Considering whether the federally registered trademark for credit scoring, “300-850” was invalid as merely descriptive, the U.S. Court of Appeals for the Eighth Circuit upheld a district court’s summary judgment that the mark was invalid and upheld a jury verdict concluding that the trademark registration was procured by fraud.  Fair Isaac Corp. v.
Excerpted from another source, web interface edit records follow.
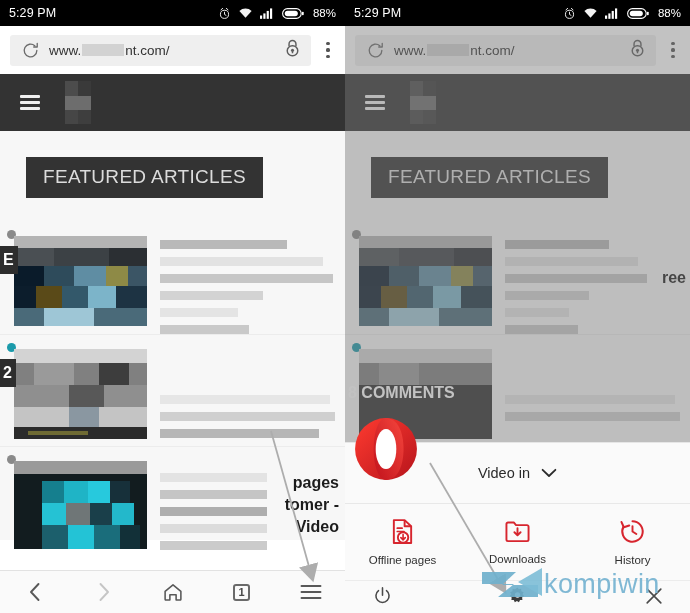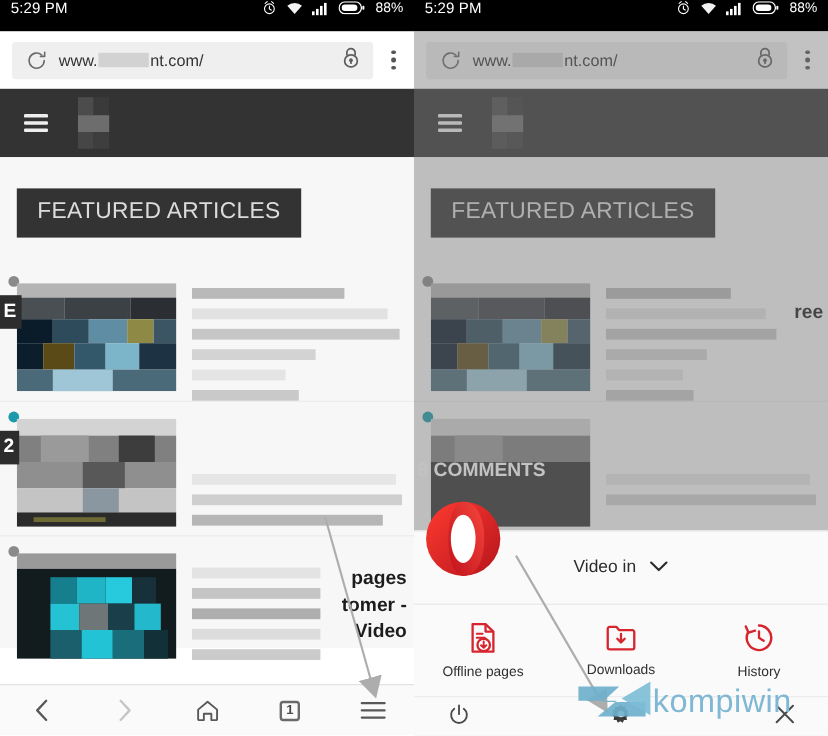--- a/index.html
+++ b/index.html
@@ -18,7 +18,7 @@
   
   .statusbar {
     position: relative; height: 26px; background: #000;
-    display: flex; align-items: flex-start; padding: 0 9px;
+    display: flex; align-items: center; padding: 0 9px;
   }
   .status-time { color:#fff; font-size: 12.5px; letter-spacing:.1px; }
   .status-icons { margin-left:auto; display:flex; align-items:center; gap:7px; }

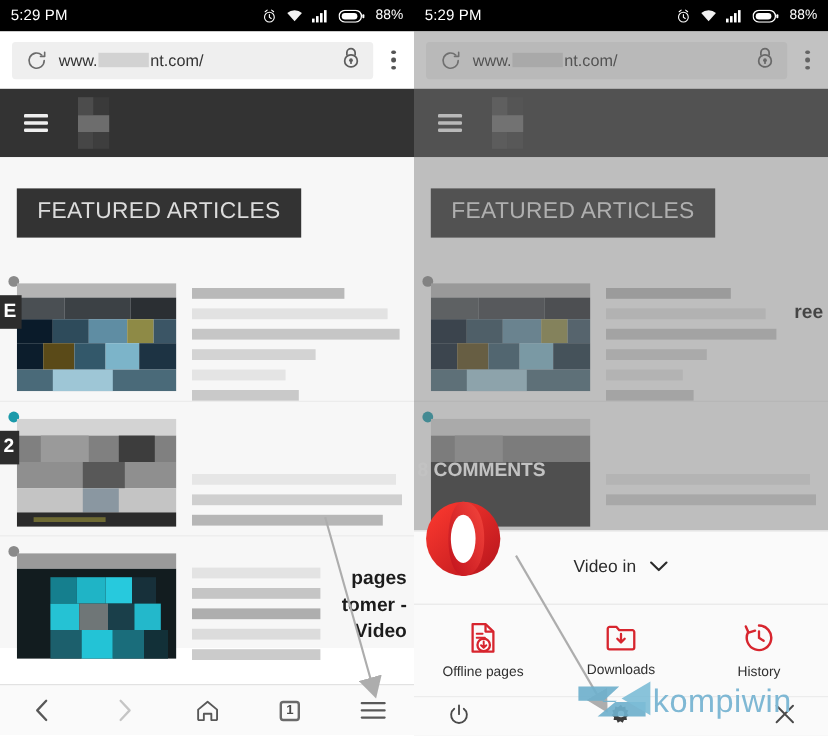--- a/index.html
+++ b/index.html
@@ -57,7 +57,7 @@
   .featured-wrap { padding: 26px 0 0 14px; }
   .featured-badge {
     display:inline-block; background:#333333; color:#dcdcdc;
-    font-size:19px; letter-spacing:.3px; padding:9px 17px 10px 17px;
+    font-size:19px; letter-spacing:.3px; padding:9px 17px 10px 17px;margin-left:12px;
   }
 
   .article { position:relative; height:112px; }

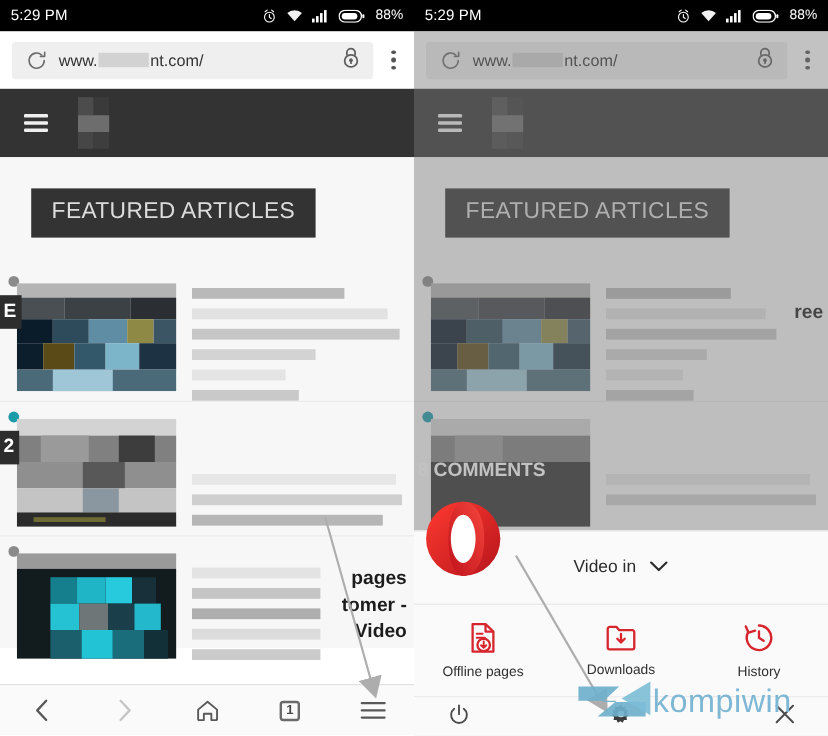--- a/index.html
+++ b/index.html
@@ -426,7 +426,7 @@
             <div class="blur-line" style="width:44%;background:#e4e4e4"></div>
             <div class="blur-line" style="width:50%;background:#c9c9c9"></div>
           </div>
-          <div class="art-title-text" style="top:28px;right:4px">
+          <div class="art-title-text" style="top:45px;right:4px">
             <div>ree</div>
           </div>
         </div>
Experian Information Solutions, Inc., Case No. 10-2281 (8th Cir., Aug. 17, 2011) (Wollman, C.J.).

The primary plaintiff, Fair Isaac Corporation (FICO), is a consumer credit rating agency that was the first to develop sophisticated algorisms for generating credit scores that reflect consumer creditworthiness.  FICO’s credit scores are the most widely used scores in the industry and are calculated by applying FICO’s proprietary credit-scoring algorithms to aggregated credit data provide by credit bureaus, such as Experian, Equifax and TransUnion.  FICO’s algorithms produce credit scores within a credit-score range of 300-850.  FICO applied for a federal trademark registration for “300-850” in 2004, and the mark was registered in 2006.  The defendants, which are credit bureaus, created a joint venture to develop their own credit-scoring algorithms that would compete with FICO.  In October 2006, FICO filed suit, asserting claims for antitrust violations and trademark infringement of its registered 300-850 mark.
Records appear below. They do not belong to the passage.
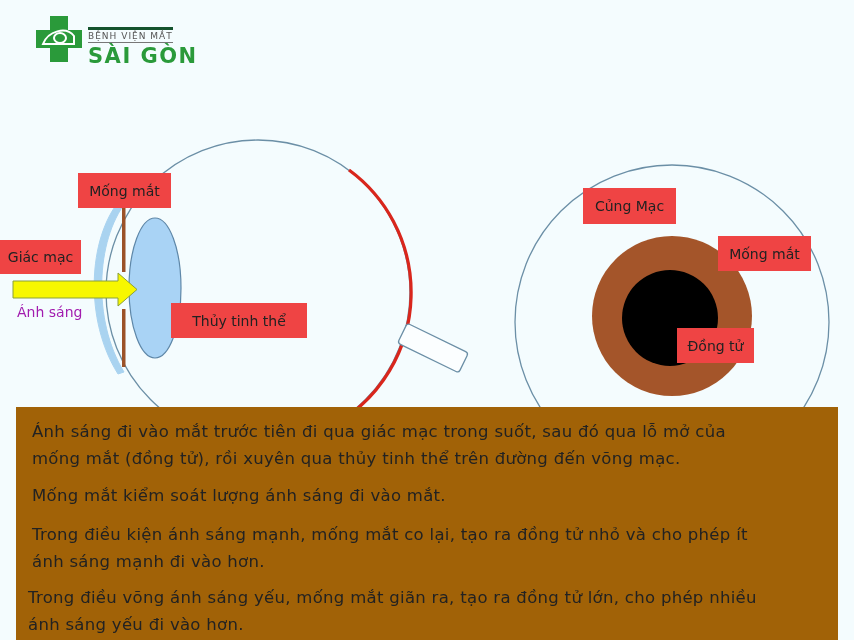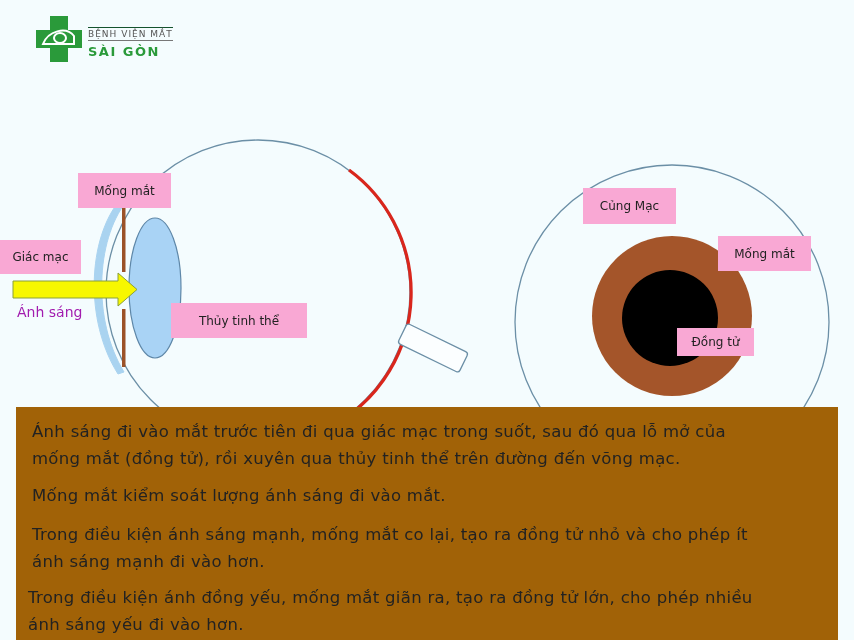--- a/index.html
+++ b/index.html
@@ -13,7 +13,7 @@
   .logo svg { position:absolute; left:0; top:0; }
   .logo-top {
     position:absolute; left:52px; top:11px; font-size:9px; letter-spacing:1px; color:#555;
-    border-top:1px solid #14532d; border-bottom:1px solid #777; padding:1px 0 0 0; line-height:11px; white-space:nowrap;
+    border-top:3px solid #14532d; border-bottom:1px solid #777; padding:1px 0 0 0; line-height:11px; white-space:nowrap;
   }
   .logo-bottom {
     position:absolute; left:52px; top:28px; font-size:13px; font-weight:bold; letter-spacing:1.5px; color:#2a9a3a; white-space:nowrap;

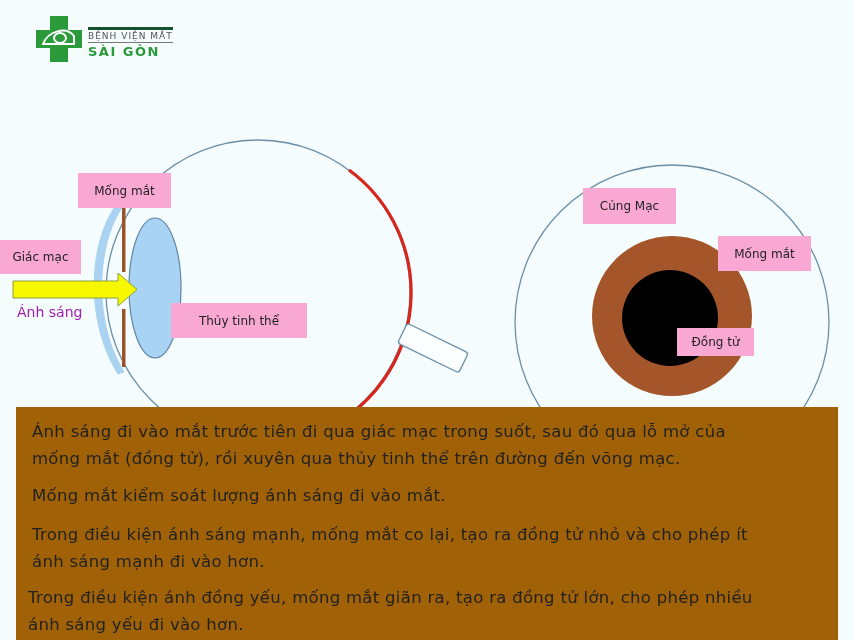--- a/index.html
+++ b/index.html
@@ -16,7 +16,7 @@
     border-top:3px solid #14532d; border-bottom:1px solid #777; padding:1px 0 0 0; line-height:11px; white-space:nowrap;
   }
   .logo-bottom {
-    position:absolute; left:52px; top:28px; font-size:13px; font-weight:bold; letter-spacing:1.5px; color:#2a9a3a; white-space:nowrap;
+    position:absolute; left:52px; top:28px; font-size:21px; font-weight:bold; letter-spacing:1.5px; color:#2a9a3a; white-space:nowrap;
   }
   .diagram { position:absolute; left:0; top:0; width:854px; height:410px; }
   .label {

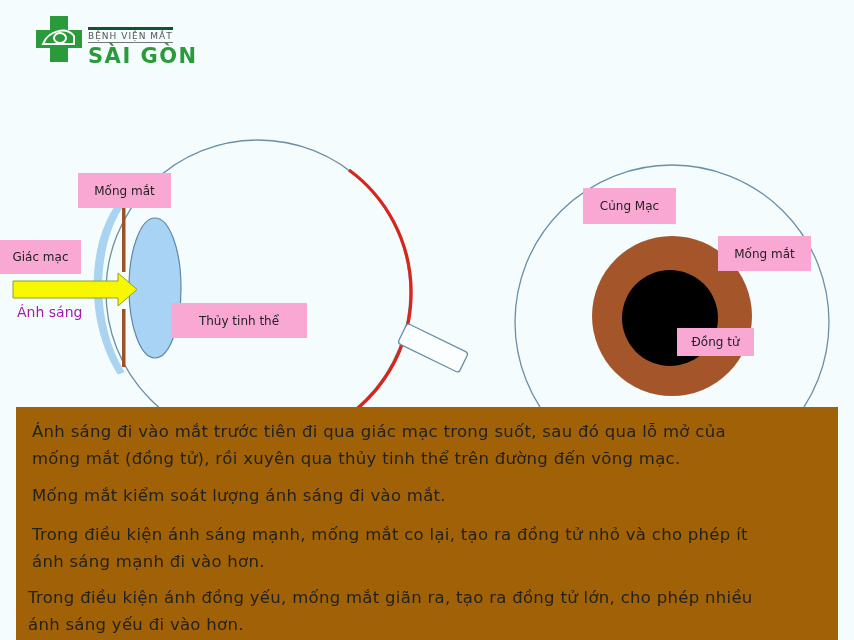--- a/index.html
+++ b/index.html
@@ -20,7 +20,7 @@
   }
   .diagram { position:absolute; left:0; top:0; width:854px; height:410px; }
   .label {
-    position:absolute; background:#f9a8d4; color:#222; font-size:12px;
+    position:absolute; background:#ef4444; color:#222; font-size:14px;
     display:flex; align-items:center; justify-content:center; white-space:nowrap;
   }
   .plain-label { position:absolute; font-size:14px; color:#a21caf; white-space:nowrap; }

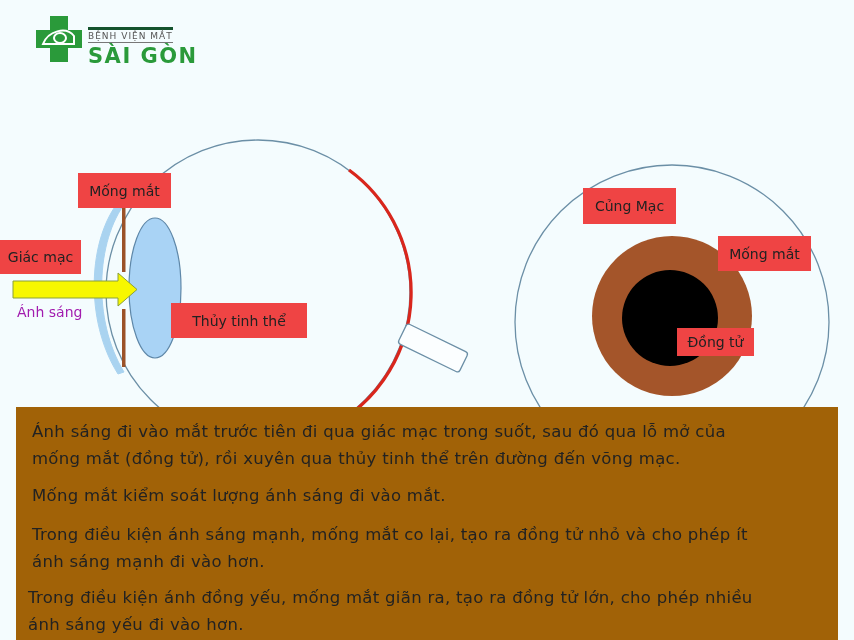--- a/index.html
+++ b/index.html
@@ -84,7 +84,7 @@
 
 <div class="label" style="left:583px;top:188px;width:93px;height:36px;">Củng Mạc</div>
 <div class="label" style="left:718px;top:236px;width:93px;height:35px;">Mống mắt</div>
-<div class="label" style="left:677px;top:328px;width:77px;height:28px;">Đồng tử</div>
+<div class="label" style="left:677px;top:328px;width:77px;height:35px;">Đồng tử</div>
 
 <div class="text-panel">
   <div class="para" style="left:16px;top:11px;">

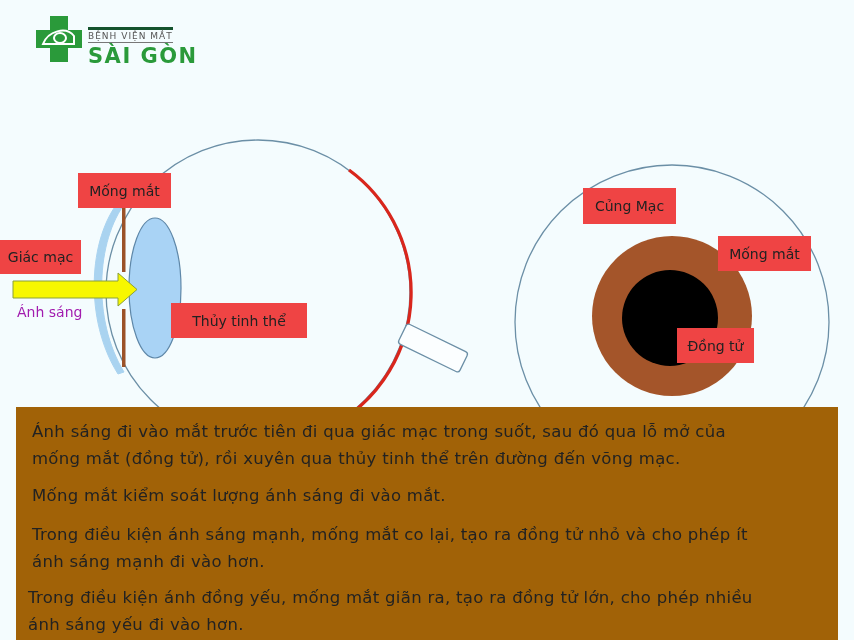--- a/index.html
+++ b/index.html
@@ -99,7 +99,7 @@
     <div>ánh sáng mạnh đi vào hơn.</div>
   </div>
   <div class="para" style="left:12px;top:177px;">
-    <div>Trong điều kiện ánh đồng yếu, mống mắt giãn ra, tạo ra đồng tử lớn, cho phép nhiều</div>
+    <div>Trong điều võng ánh sáng yếu, mống mắt giãn ra, tạo ra đồng tử lớn, cho phép nhiều</div>
     <div>ánh sáng yếu đi vào hơn.</div>
   </div>
 </div>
FICO scored badly prior to trial.  The U.S. District Court for the District of Minnesota entered summary judgment on FICO’s antitrust claims because FICO failed to demonstrate that the defendants’ conduct gave rise to any actual or imminent harm to itself.  The district court also granted summary judgment to defendants on the trademark claims, holding that FICO’s “300-850” registered trademark was invalid for being merely descriptive.  FICO’s score continued to plummet at trial, when the jury determined that FICO procured its “300-850” trademark registration by fraud.

FICO was unable to rehabilitate its litigation score on appeal.  First, the 8th Circuit affirmed the district court’s summary judgment holdings, agreeing that “FICO has failed to demonstrate that it has suffered any antitrust injury that would entitle it to seek damages under §4 of the Clayton Act.”  The court also found that the “300-850” designation was merely descriptive of the range within which FICO reports its credit scores.  The court credited defendants’ evidence “that the mark conveyed the approximate range of FICO’s credit scores and that FICO had selected the mark for that reason.”

In what was perhaps a closer call, the 8th Circuit upheld the jury’s verdict that FICO obtained its trademark registration for “300-850” by committing fraud on the U.S. Patent and Trademark Office (USPTO) during prosecution.  The jury found that a FICO official made a false representation to the USPTO namely, that “to the best of [her] knowledge, only the FICO score uses the 300-850 range as a unique identifier for credit bureau risk scores.”  FICO argued that its representation to the USPTO was true because only FICO, and none of its competitors, had ever used 300-850 as a trademark.  The defendants, however, argued that FICO’s use of 300-850 was not as a source identifier or trademark, but merely to descriptively identify a credit score range.  The court held that “a reasonable jury could have rejected FICO’s contention and determined that the statement was false.” FICO’s outside trademark counsel also represented to the USPTO that the mark was not descriptive because “300-850 is the credit scoring scale only for [FICO’s] credit bureau-based risk products and not for … other credit bureau-based risk products that competitors develop.”  The court held that a reasonable jury could conclude from one of FICO’s competitor’s own use of the 300-850 credit score range, that counsel’s representation was false, and that a reasonable jury could properly infer that these representations were made with deceptive intent.

FICO’s score dropped further when the 8th Circuit also affirmed the denial of its post-trial motion for judgment as a matter of law (JMOL) and for a new trial based on licensee estoppel.  The court noted that, although the credit bureau defendants were all FICO licensees, their joint venture (which was also a defendant) was not a licensee and thus had standing to challenge the validity of the 300-850 trademark.  In the end, FICO managed to increase its score a few points by persuading the court to affirm the trial court’s denial of an award of attorneys’ fees to defendants.